Omnivorous fish, which feed on both animals and algae, accounted for 66% of biomass. But small fish are not dominant everywhere: on reefs that are far removed from human activity, such as those surrounding remote Pacific islands, large predators abound. Along Brazil’s coast, herbivores and small carnivores accounted for 22% of biomass. Large carnivores—sharks, groupers, and rays—accounted for only 12% and were rarely sighted.

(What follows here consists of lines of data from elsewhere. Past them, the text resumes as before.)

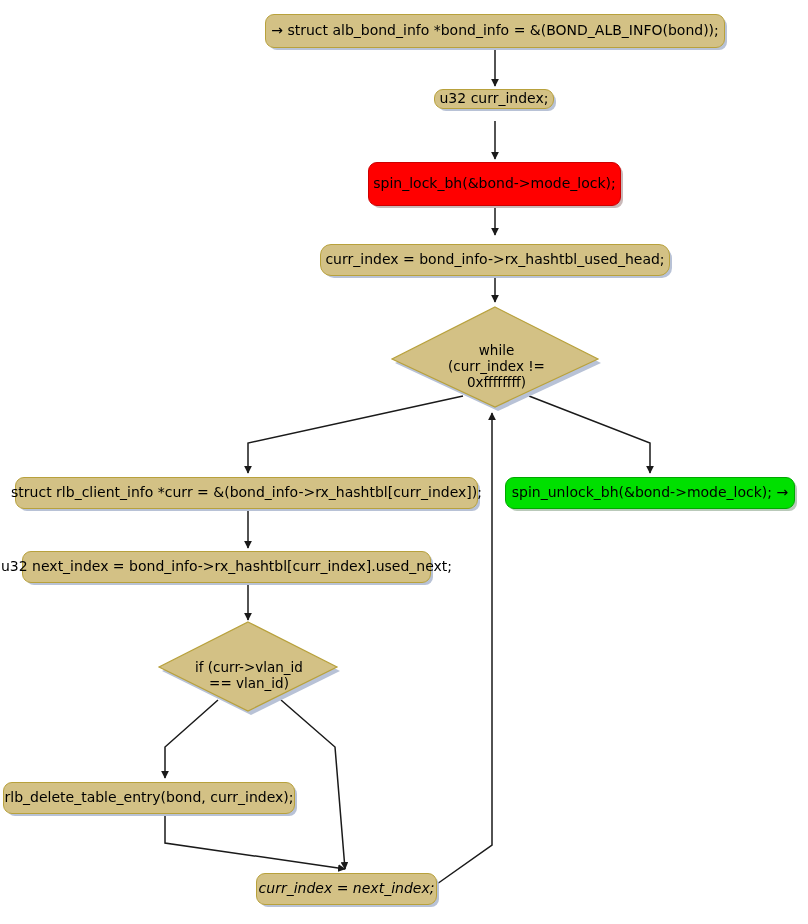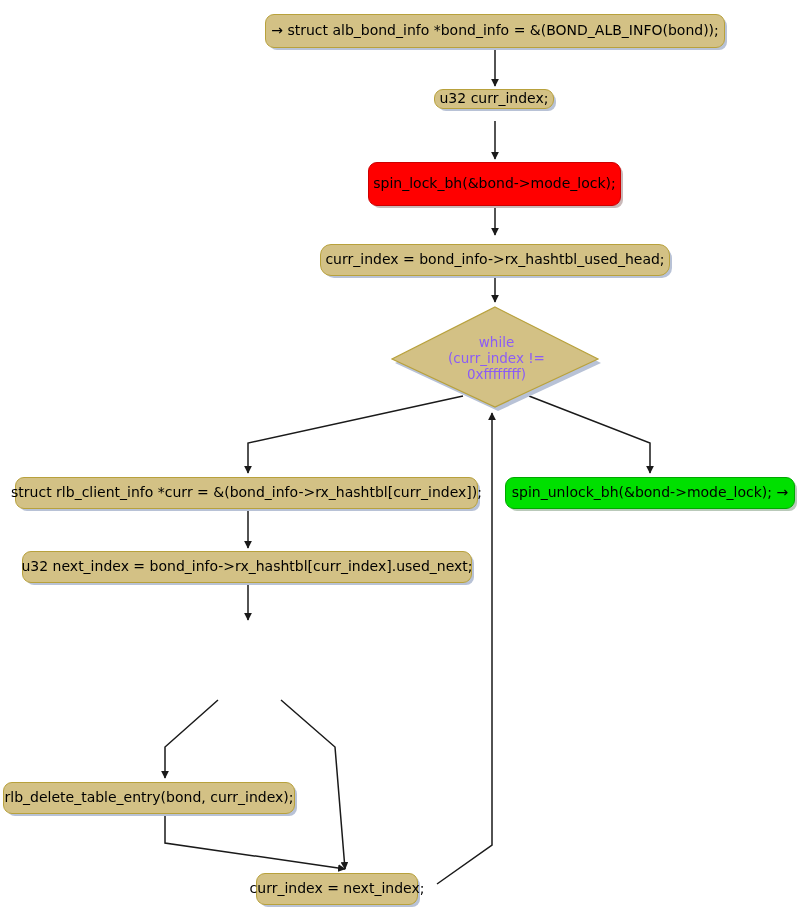"while" .diamond-label { color: #8b5cf6 -> #000000; top: 0 -> 8px }
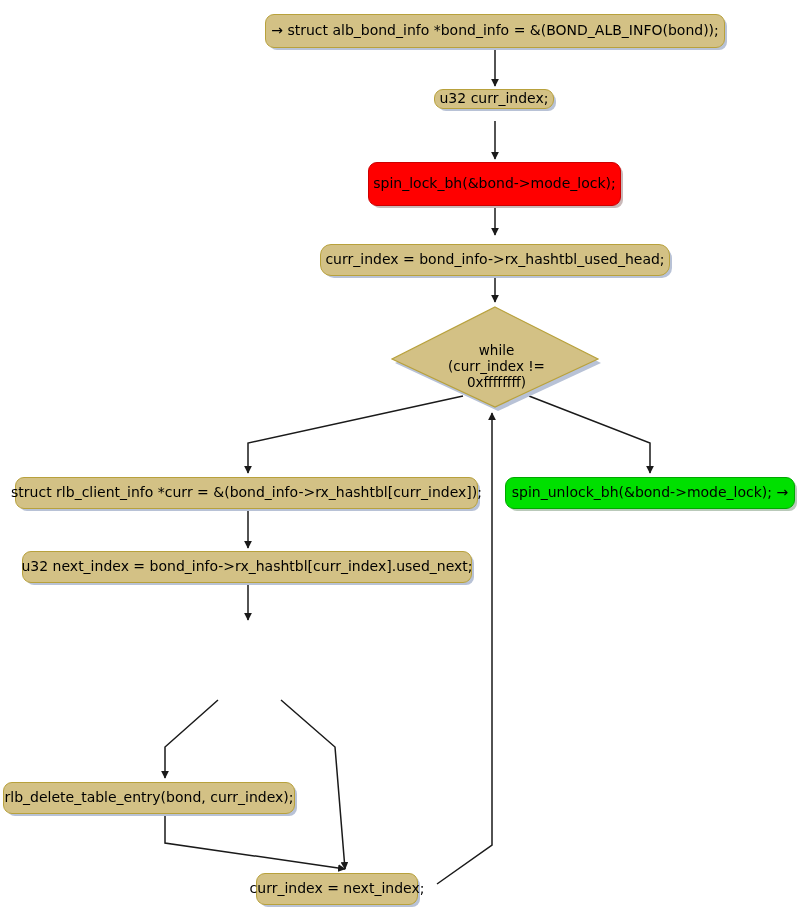"u32 next_index =" div.node { width: 450px -> 409px }
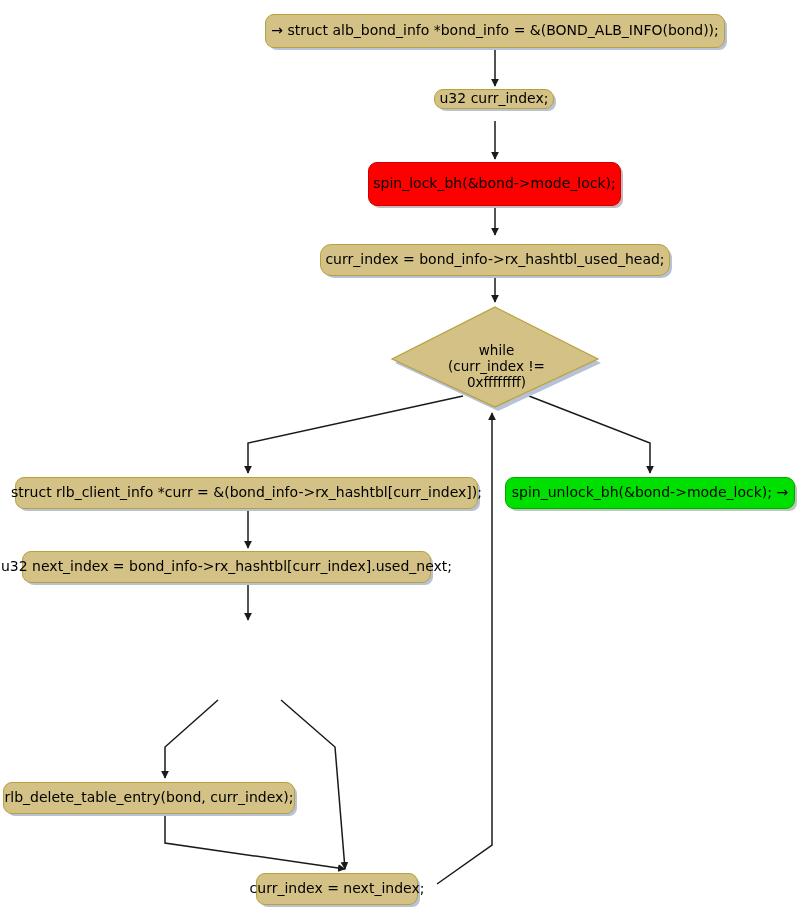"if (curr->vlan_id" div.diamond-wrap { html: none -> <div> <svg> <polygon></polygon> <polygon></polygon> </svg> <div>if (curr-&gt;vlan_id == vlan_id)</div> </div> }
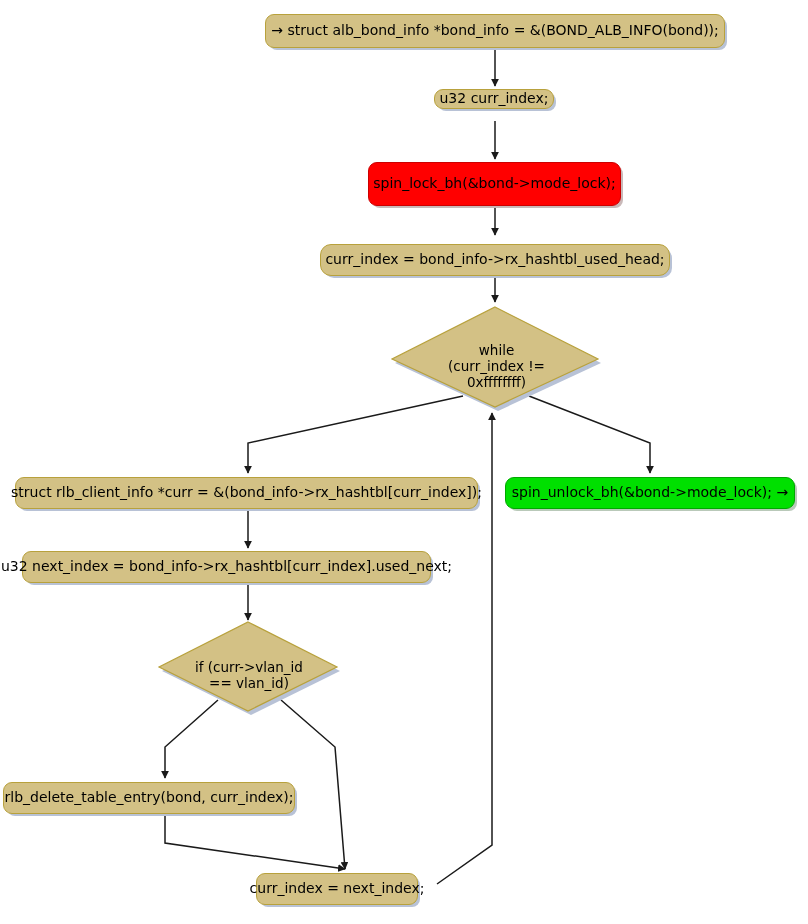"curr_index = next_index;" div.node { font-style: none -> italic; width: 162px -> 181px }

“We only saw sharks in Rocas Atoll and Fernando de Noronha, and groupers in a protected area on the coast of Maranhão, but they ought to be much more abundant in these and other places along the coast,” says biologist Sergio Floeter, a professor at the Federal University of Santa Catarina (UFSC) and coordinator of SISBIOTA-MAR, a network of 30 experts from nine institutions who covered 4,500 kilometers (km) of Brazil’s 7,500 km coastline. According to a study by Canadian, Spanish, and Italian researchers published in the Marine Ecology Progress Series in 2014, populations of large predators have declined more sharply—by about 50% in the last 40 years—than those of smaller species.

The depletion of large-fish stocks has been the result of the targeting of commercially valuable species by fisheries, the contamination of marine environments, and the destruction of habitats. “Coastal aquaculture operations deforest and silt up rivers and marine environments, increasing turbidity and preventing sunlight from penetrating the water,” says biologist June Ferraz Dias, a professor at the Oceanographic Institute of the University of São Paulo (USP). In one of the areas she surveyed in Santos, on the coast of São Paulo, long-term disposal of sewage and other municipal and industrial waste has made the bay waters shallower, reduced the diversity of fish species, and increased the concentration of bacteria (see Pesquisa FAPESP, issue no. 144).

The SISBIOTA-MAR researchers are urging authorities to bolster marine conservation initiatives and expand existing marine protected areas. “In Abrolhos, fishing pressures are high despite the protection from a national marine park,” says Floeter. Biologist Alberto Lindner, a professor at UFSC, says: “Currently only 1.5% of Brazil’s coastline is protected from fishing. The island of Trindade is one of the regions in need of a large-scale fishing ban.”

Scientific articles
MORAIS, R. A. et al. Spatial patterns of fish standing biomass across Brazilian reefs. Journal of Fish Biology. Vol. 91 (6), pp. 1642–67. 2017.
Christensen, V. et al. A century of fish biomass decline in the ocean. Marine Ecology Progress Series. Vol. 512, pp. 155–66. 2014.